[Data listing Boundary: Start]

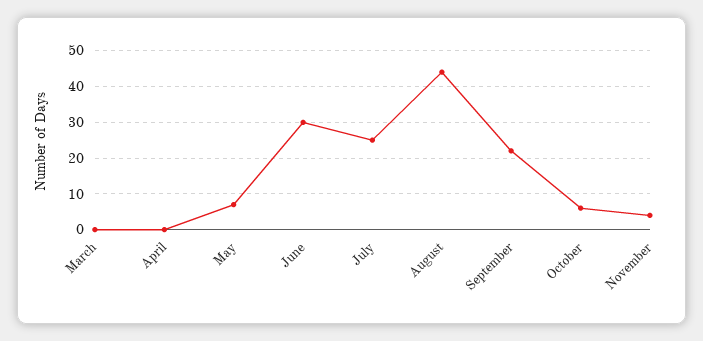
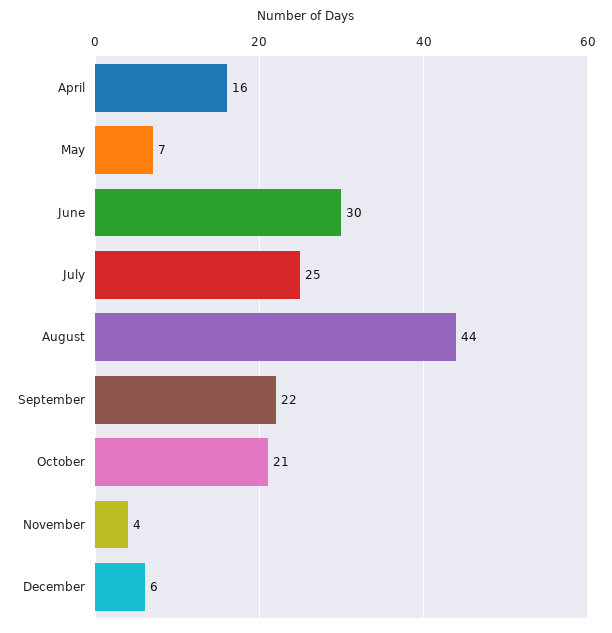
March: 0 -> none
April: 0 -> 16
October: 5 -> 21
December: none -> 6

[Data listing Boundary: End]
[Data listing Boundary: Start]

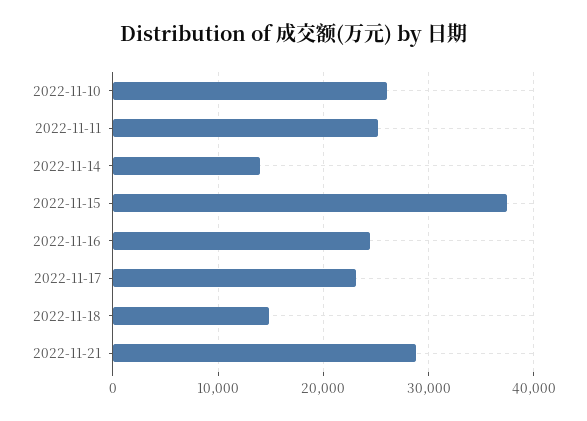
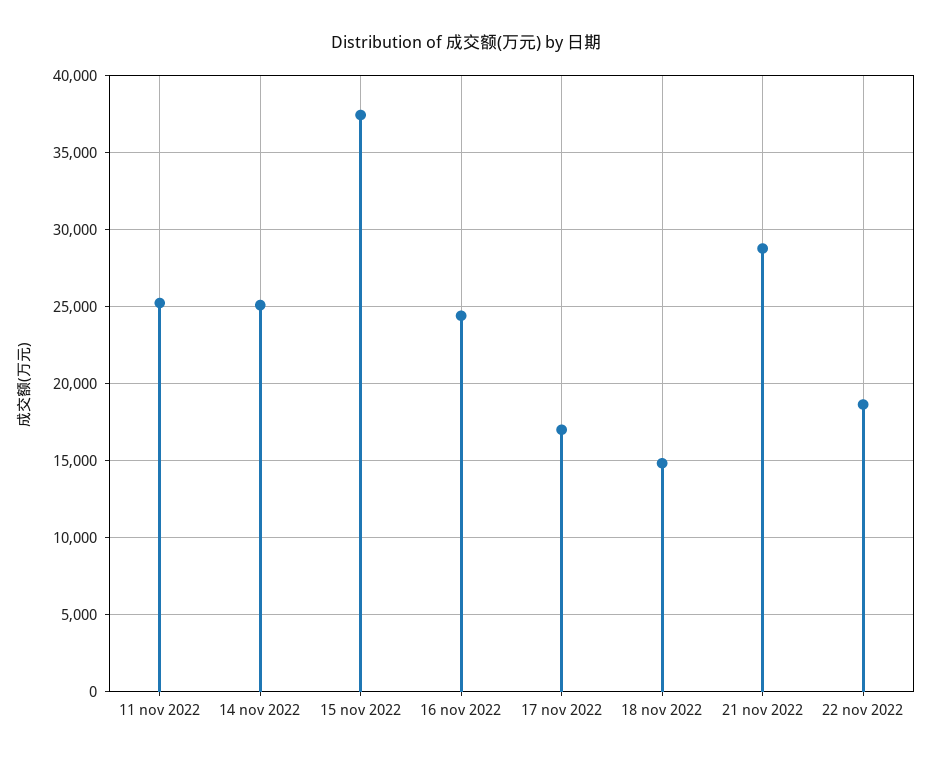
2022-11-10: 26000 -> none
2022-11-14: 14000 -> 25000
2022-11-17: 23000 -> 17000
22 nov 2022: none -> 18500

[Data listing Boundary: End]

» **Task statement**
Going back to the entries above, set down exactly the lines that begin at the one with "2022-11-10: 26000 -> none" and end at the one with "22 nov 2022: none -> 18500", both included, and nothing else.

» **Exercise result**
2022-11-10: 26000 -> none
2022-11-14: 14000 -> 25000
2022-11-17: 23000 -> 17000
22 nov 2022: none -> 18500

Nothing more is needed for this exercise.